Они вошли в землянку. Снарядная гильза чадила. Костров убавил немного фитиль и велел связному на минутку выйти.
- Я тебя вот по какому поводу позвал, - сразу перейдя на деловой тон, заговорил Костров. - Завтра я действительно ухожу из роты.
- Да ну? - бледнея, привстал Бусыгин и невнятно промолвил: - А я?.. Значит... и не увидимся больше?
- Почему? Будем вместе. Мне велели отобрать команду. Возьму тебя, Штанько...
- А что это за команда? - не понял Бусыгин.
- Бронебойная.

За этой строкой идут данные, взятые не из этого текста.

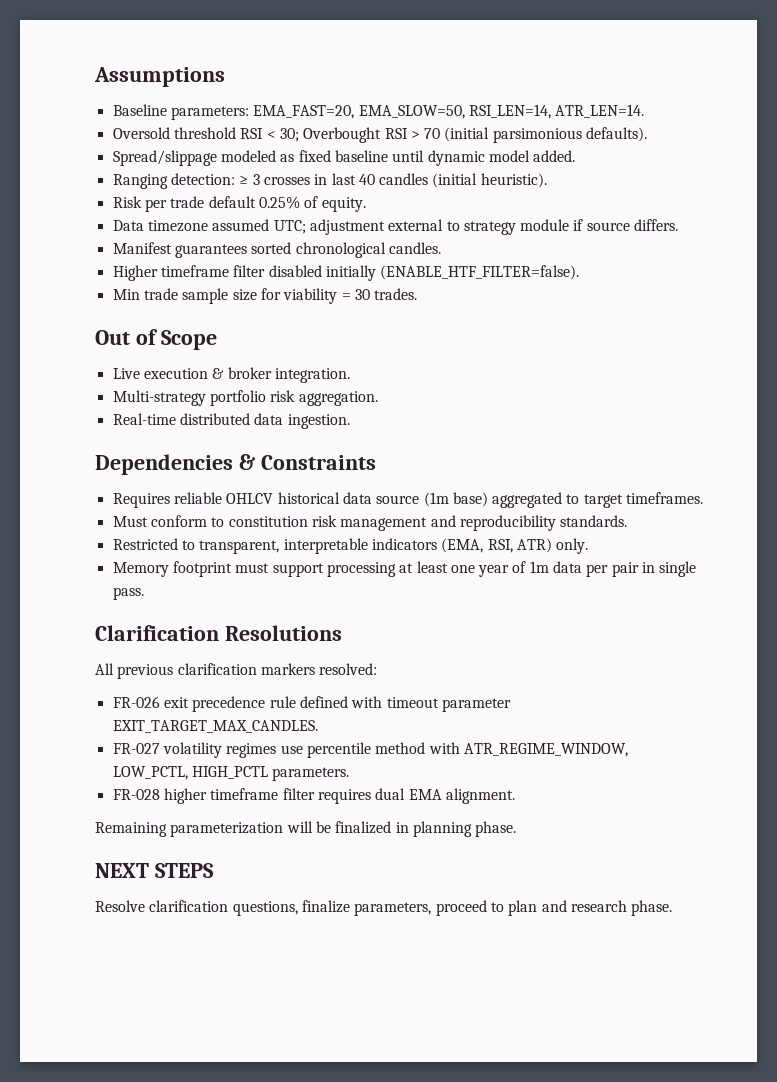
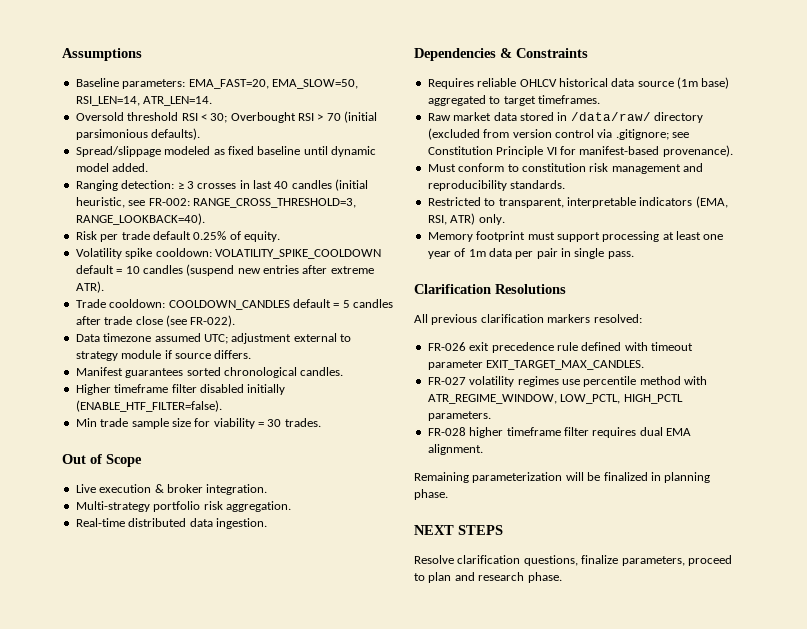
- Ranging detection: ≥ 3 crosses in last 40 candles (initial heuristic).
+ Ranging detection: ≥ 3 crosses in last 40 candles (initial heuristic, see FR-002: RANGE_CROSS_THRESHOLD=3, RANGE_LOOKBACK=40).
+ Volatility spike cooldown: VOLATILITY_SPIKE_COOLDOWN default = 10 candles (suspend new entries after extreme ATR).
+ Trade cooldown: COOLDOWN_CANDLES default = 5 candles after trade close (see FR-022).
+ Raw market data stored in /data/raw/ directory (excluded from version control via .gitignore; see Constitution Principle VI for manifest-based provenance).

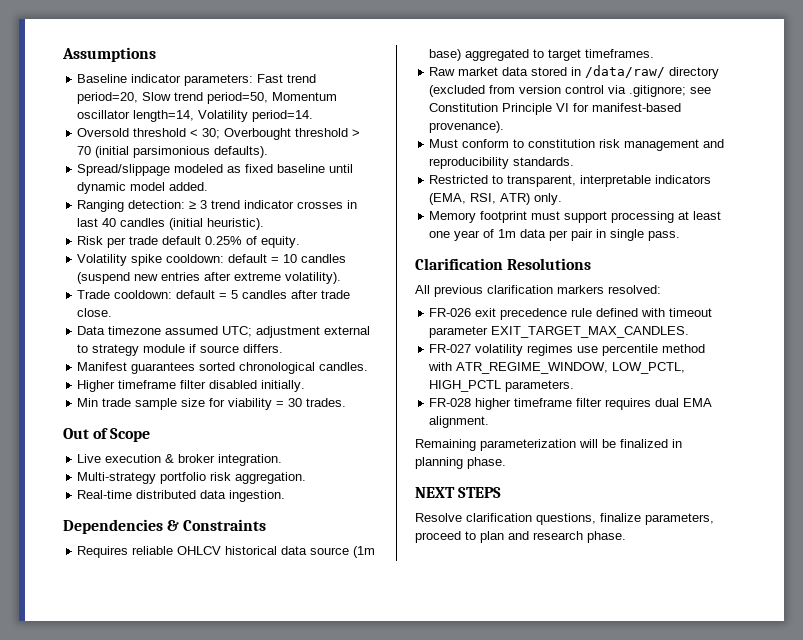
- Baseline parameters: EMA_FAST=20, EMA_SLOW=50, RSI_LEN=14, ATR_LEN=14.
+ Baseline indicator parameters: Fast trend period=20, Slow trend period=50, Momentum oscillator length=14, Volatility period=14.
- Oversold threshold RSI < 30; Overbought RSI > 70 (initial parsimonious defaults).
+ Oversold threshold < 30; Overbought threshold > 70 (initial parsimonious defaults).
- Ranging detection: ≥ 3 crosses in last 40 candles (initial heuristic, see FR-002: RANGE_CROSS_THRESHOLD=3, RANGE_LOOKBACK=40).
+ Ranging detection: ≥ 3 trend indicator crosses in last 40 candles (initial heuristic).
- Volatility spike cooldown: VOLATILITY_SPIKE_COOLDOWN default = 10 candles (suspend new entries after extreme ATR).
+ Volatility spike cooldown: default = 10 candles (suspend new entries after extreme volatility).
- Trade cooldown: COOLDOWN_CANDLES default = 5 candles after trade close (see FR-022).
+ Trade cooldown: default = 5 candles after trade close.
- Higher timeframe filter disabled initially (ENABLE_HTF_FILTER=false).
+ Higher timeframe filter disabled initially.

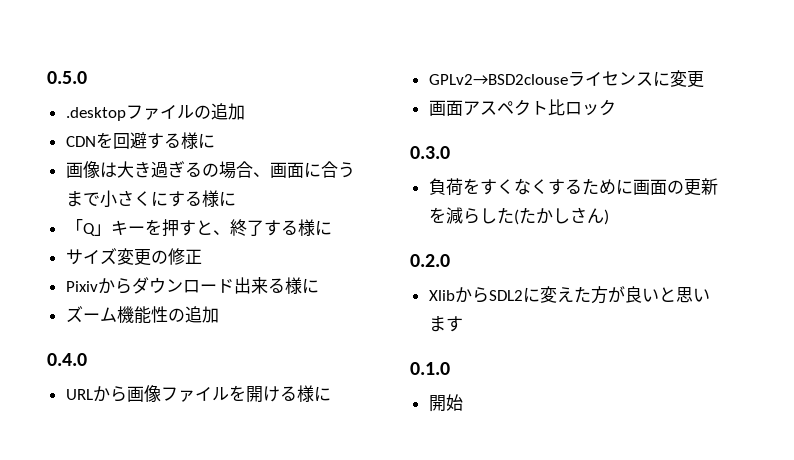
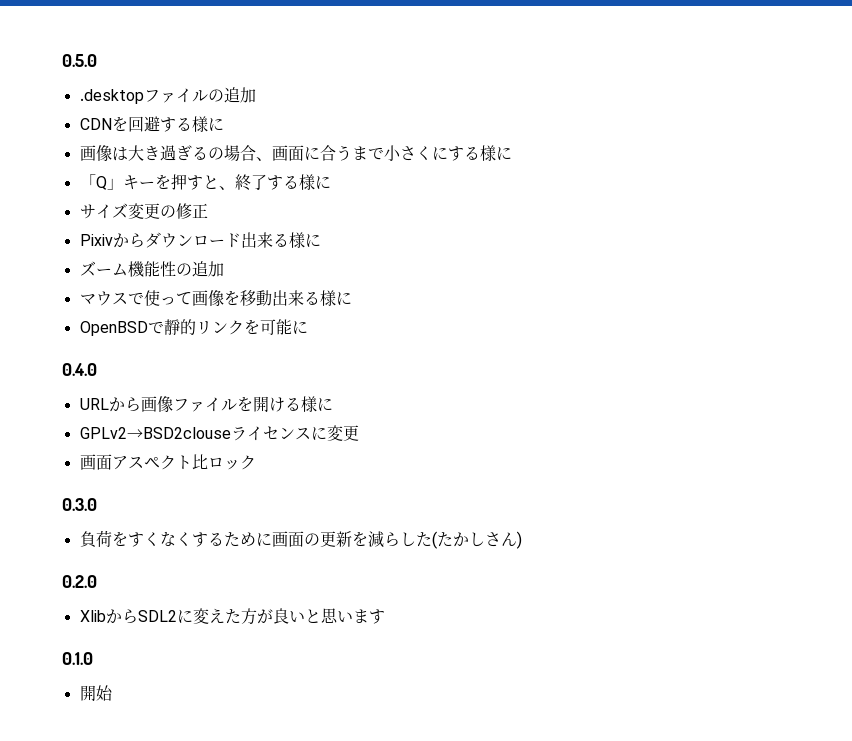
+ マウスで使って画像を移動出来る様に
+ OpenBSDで靜的リンクを可能に

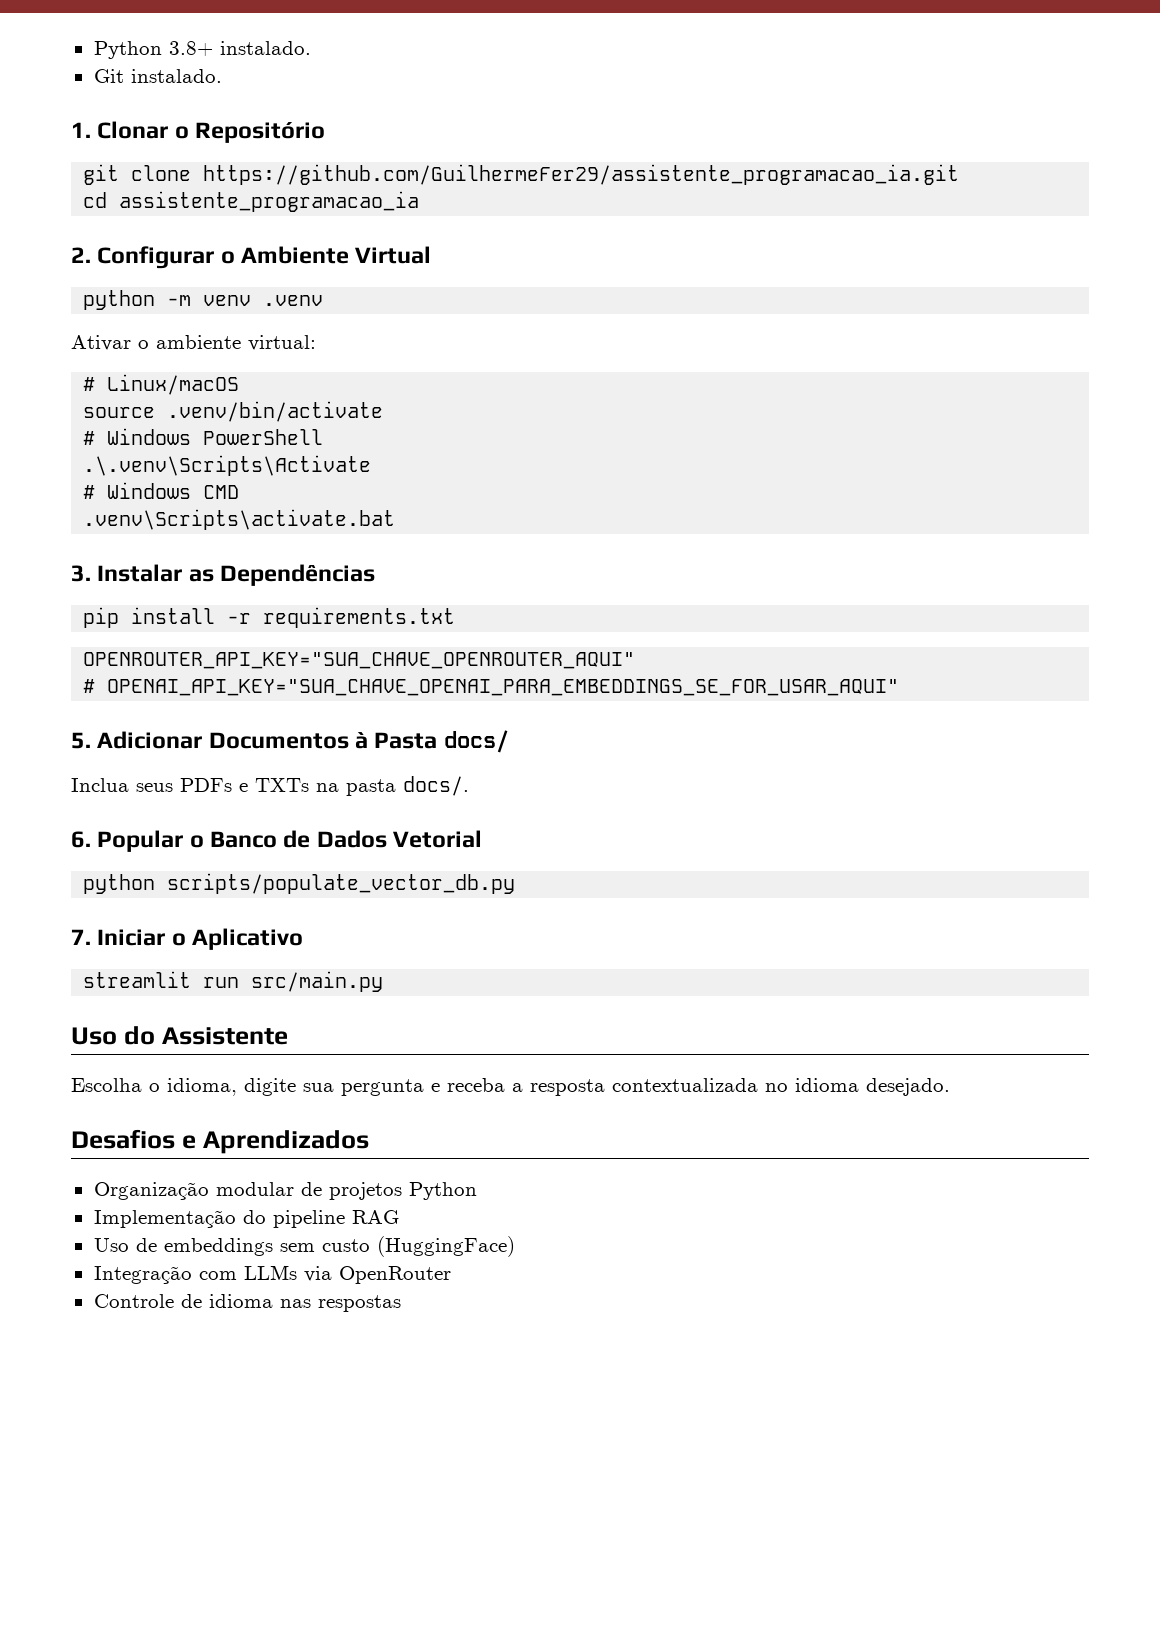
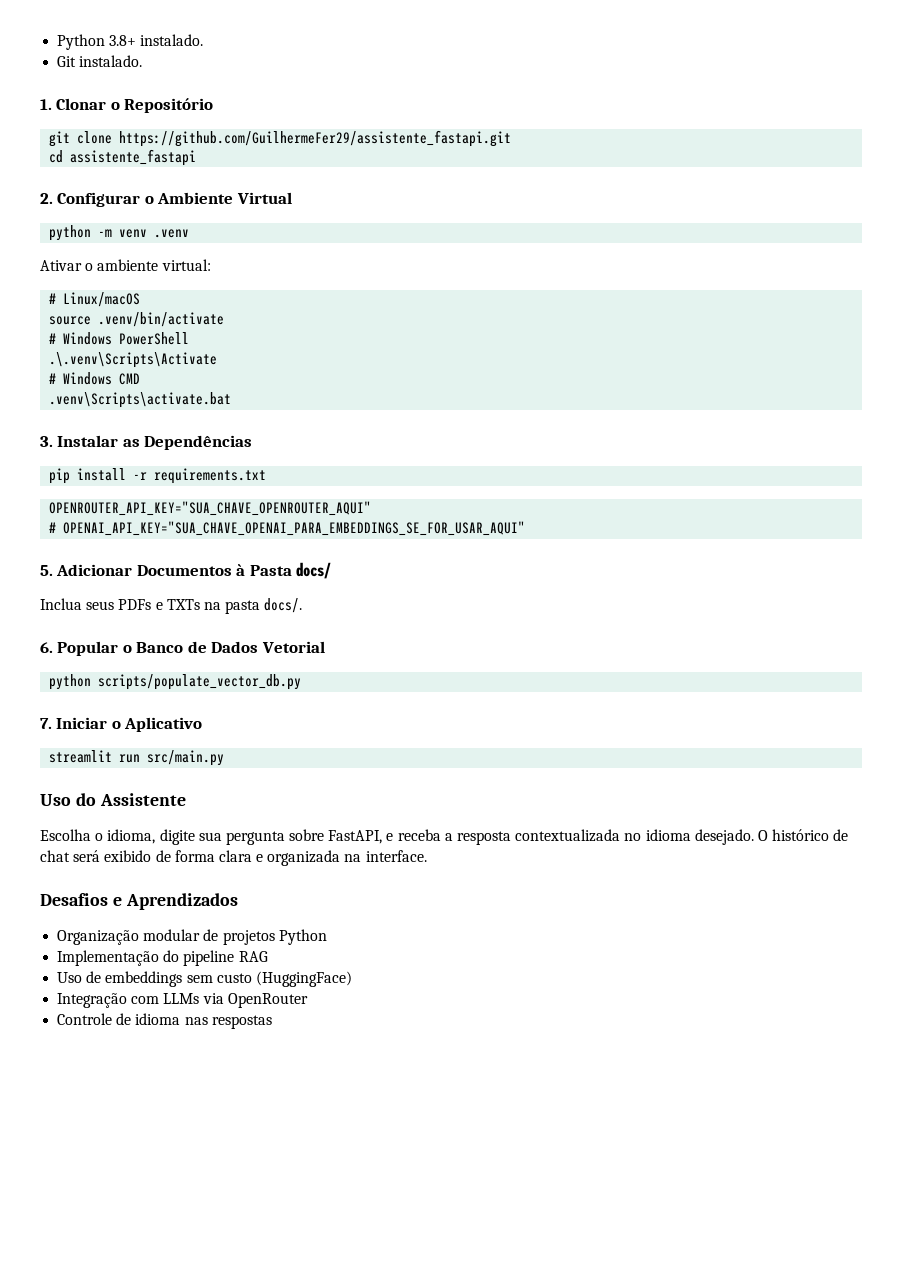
- git clone https://github.com/GuilhermeFer29/assistente_programacao_ia.git
+ git clone https://github.com/GuilhermeFer29/assistente_fastapi.git
- cd assistente_programacao_ia
+ cd assistente_fastapi
- Escolha o idioma, digite sua pergunta e receba a resposta contextualizada no idioma desejado.
+ Escolha o idioma, digite sua pergunta sobre FastAPI, e receba a resposta contextualizada no idioma desejado. O histórico de chat será exibido de forma clara e organizada na interface.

Ружья дадут нам противотанковые, - пояснил Костров и от удовольствия цокнул языком. - Говорят, бьют так, что танк насквозь прошивают и жгут, как деревяшку. Только пока никому... Ясно? - уже шепотом добавил он.
Наказав Степану подготовить людей и подобрать имущество для передачи, Костров лег спать рано, потому что к утру должен прибыть новый командир и придется еще до рассвета передать позиции по акту. Улегшись, Костров не переставал думать: заботили его и разговор с Аверьяном, и неожиданно услышанные голоса немцев. "Как это понять? - думал он. - Старик пророчит, что доведется отходить, а немцы, наоборот, предлагают мириться. И это в такое время, когда столько городов и такая территория нами потеряны... Но разве согласимся мы идти на мир, урезывая себя по Днепр? Ишь, нахалы, чего захотели! Мы как-нибудь придем в себя. Мы еще вернемся и до Берлина вашего дойдем! - говорил сам с собой Костров. - Но почему же они мира запросили? Кажется, и Европа лежит у них в ногах, и в силе еще, а поди же - думают, как бы из войны выпутаться..."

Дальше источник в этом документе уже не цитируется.